▶ _Work required_
Copy, word for word, the lines below from the one containing "margin-top: 10px ->" up to and including the one containing "color: #701a75 ->", with pictures left out.

▶ _Records for this task_

Start of Block

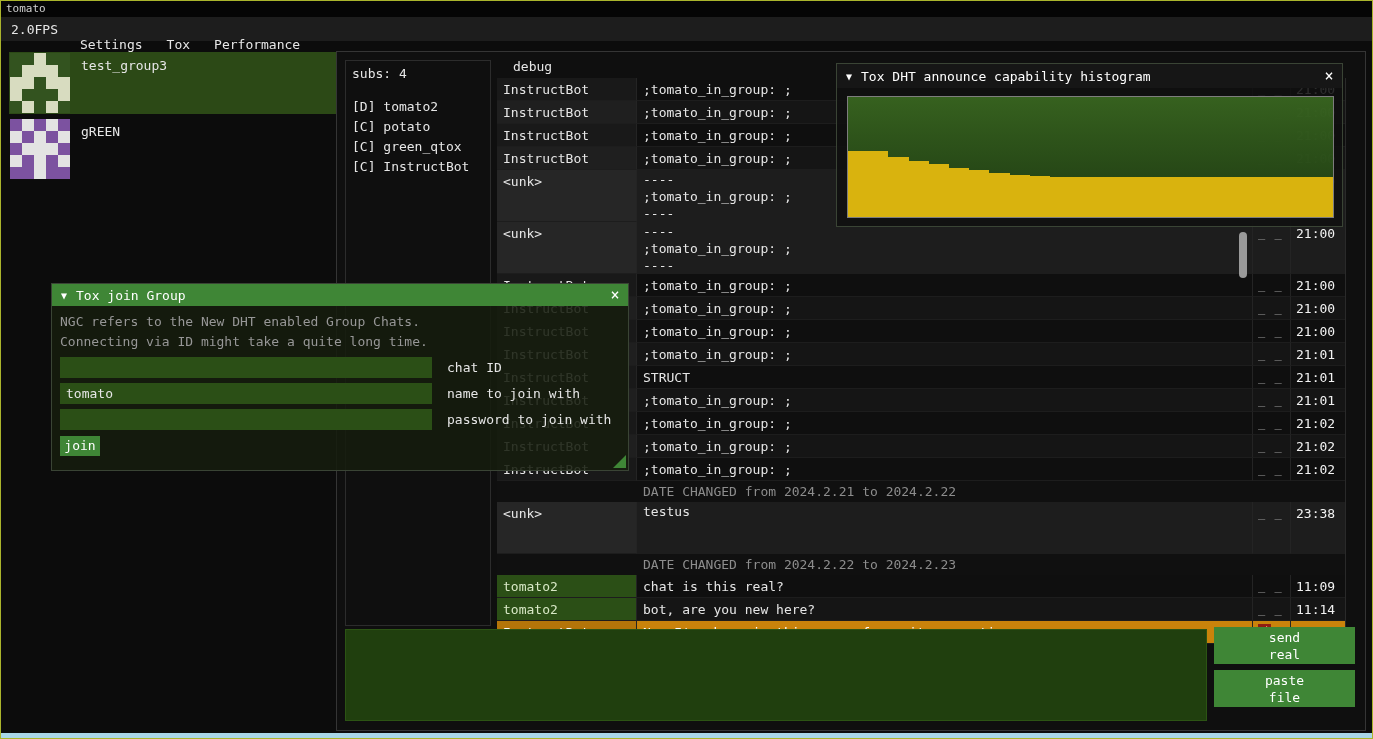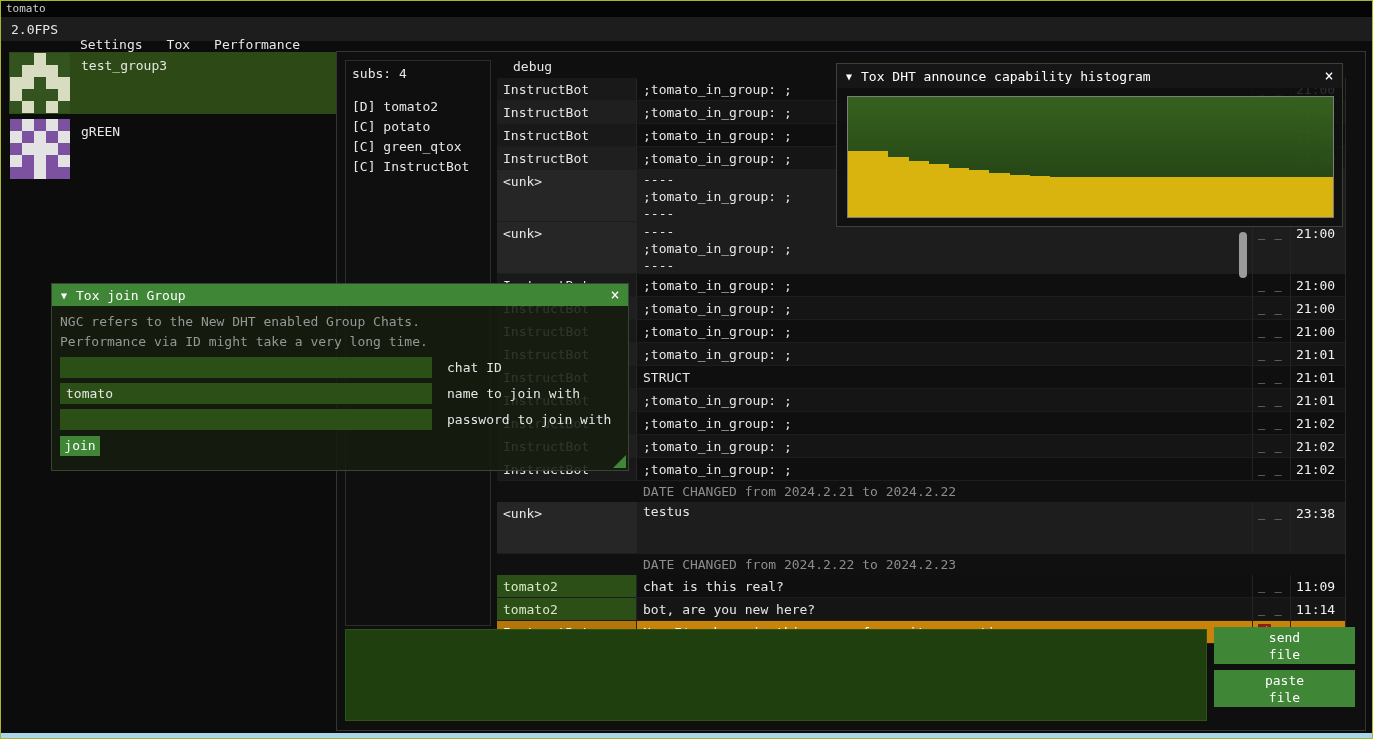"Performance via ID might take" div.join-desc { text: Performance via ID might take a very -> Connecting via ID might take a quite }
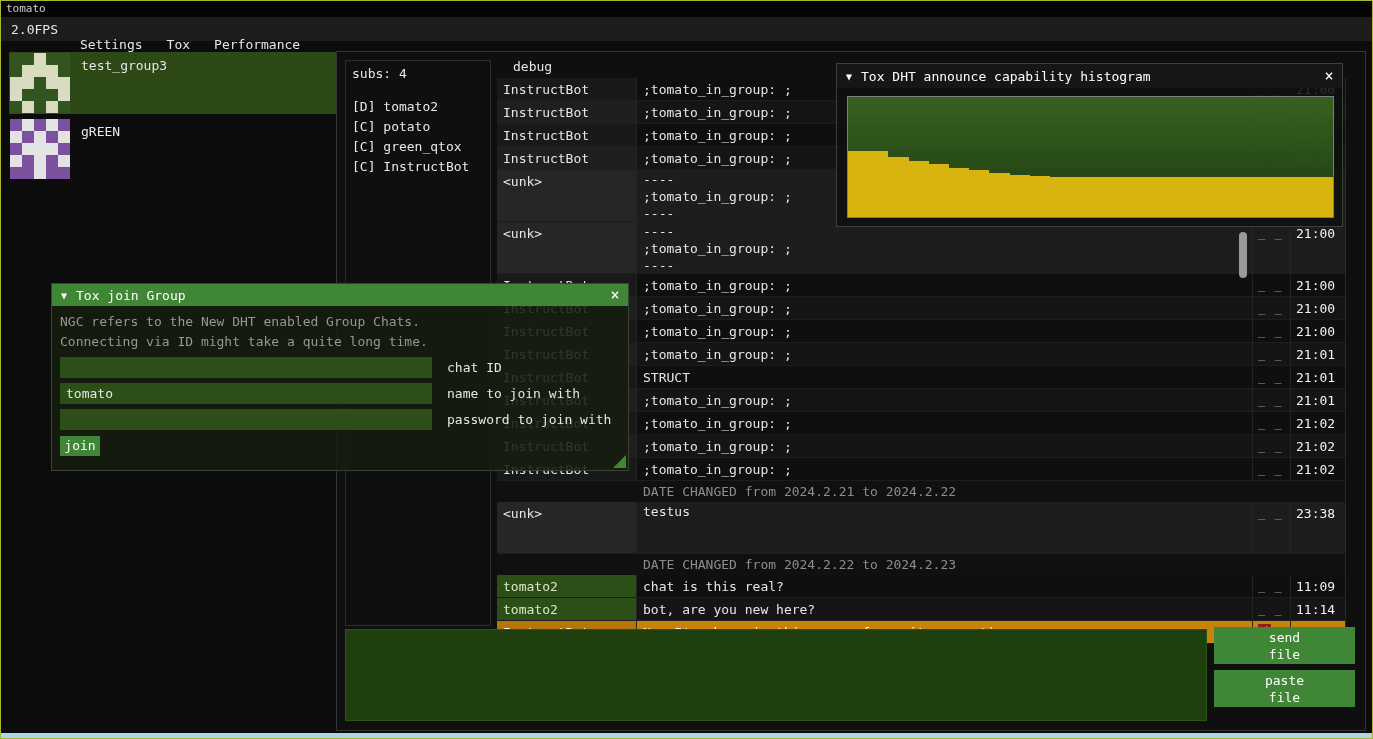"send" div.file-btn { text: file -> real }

End of Block
Start of Block

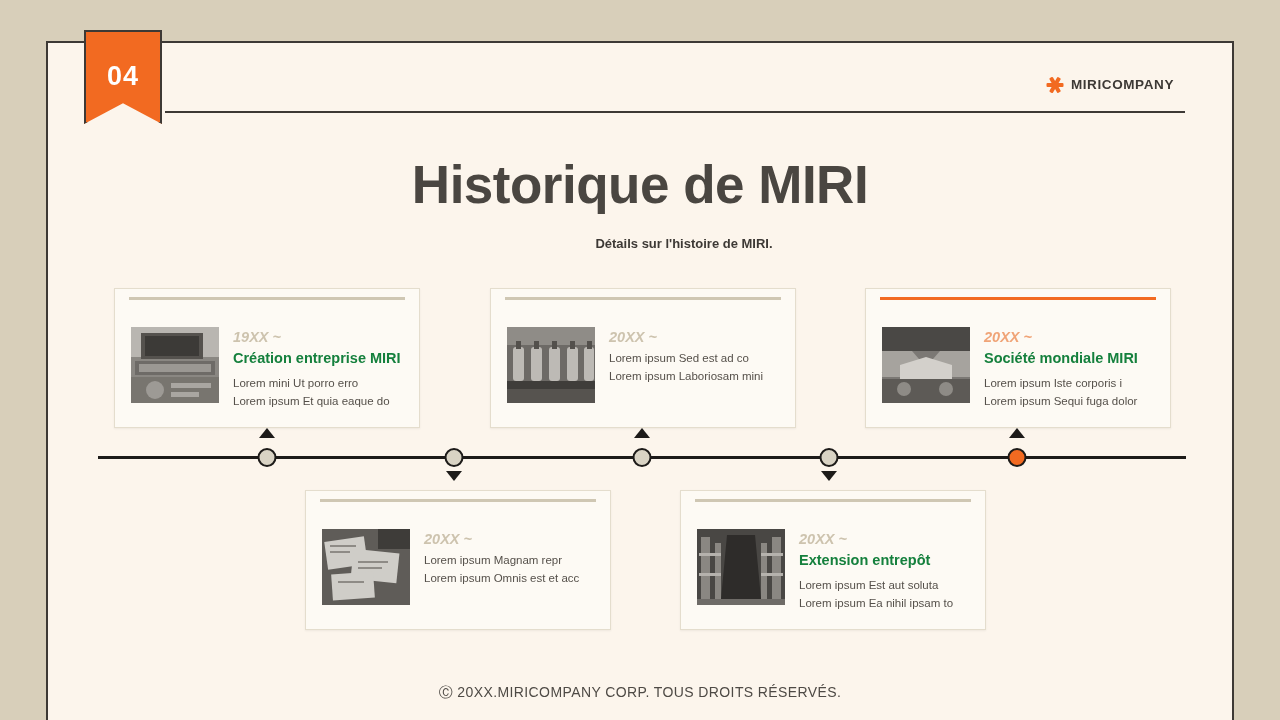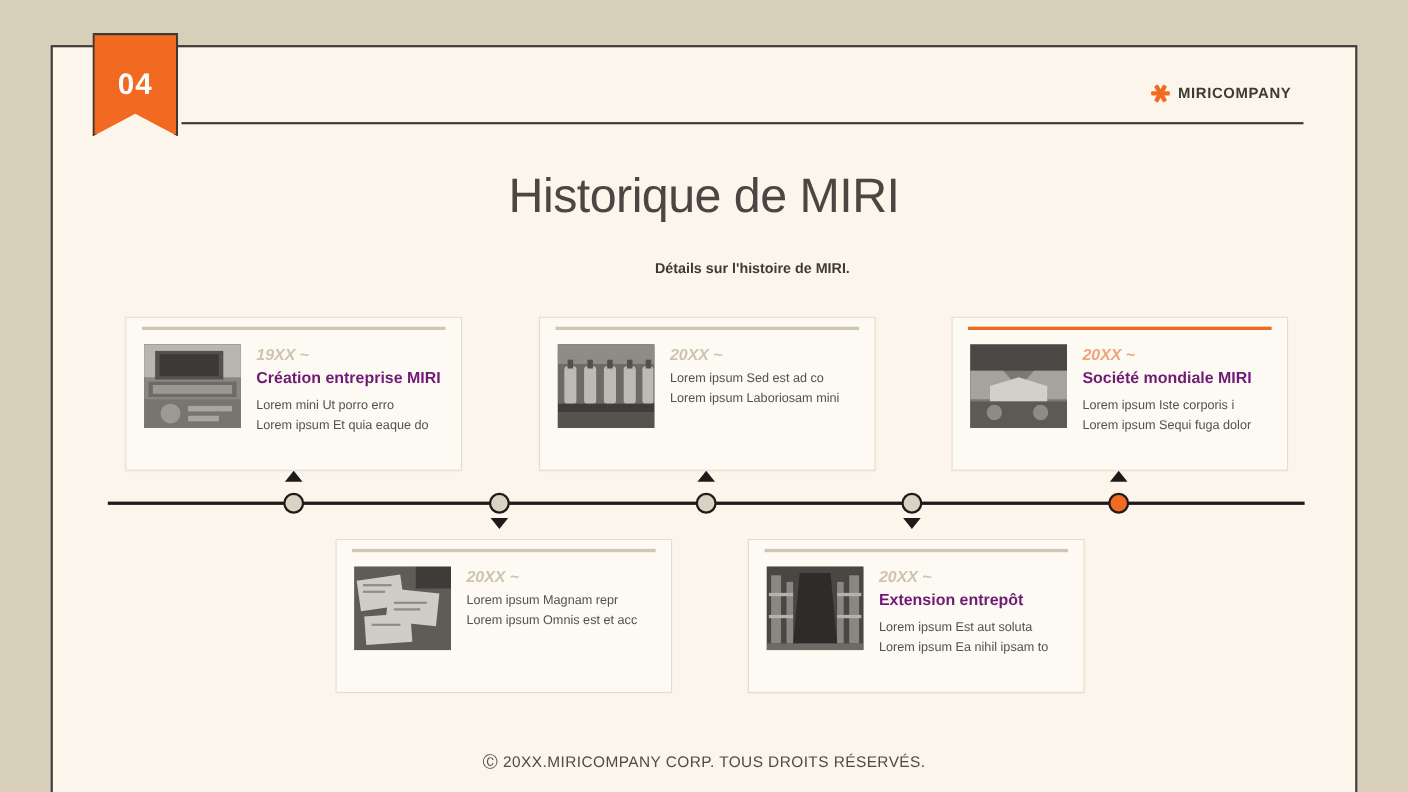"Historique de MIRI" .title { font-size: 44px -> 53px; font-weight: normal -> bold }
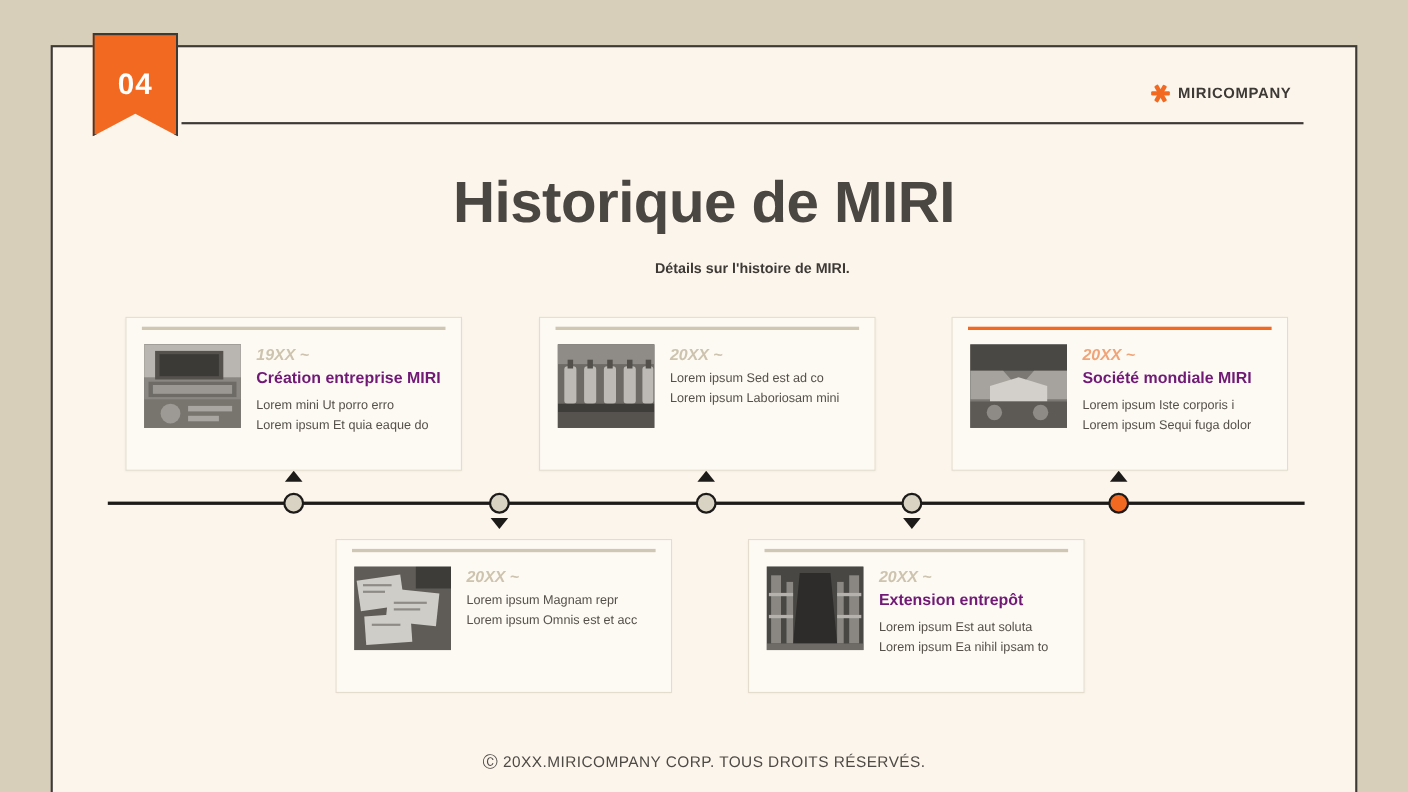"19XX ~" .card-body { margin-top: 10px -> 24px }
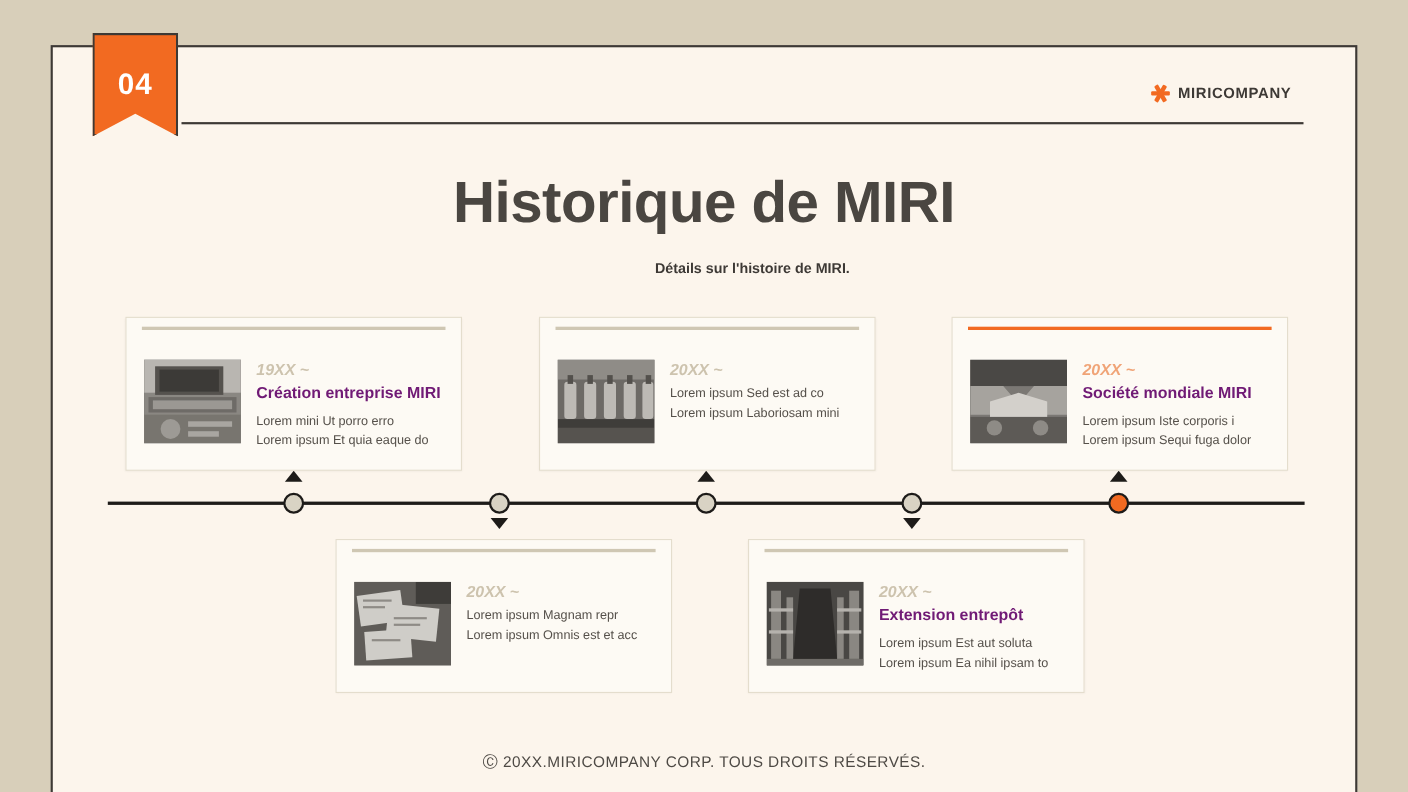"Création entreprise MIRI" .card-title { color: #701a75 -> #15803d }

End of Block

▶ _Solution to this exercise_
"19XX ~" .card-body { margin-top: 10px -> 24px }
"Création entreprise MIRI" .card-title { color: #701a75 -> #15803d }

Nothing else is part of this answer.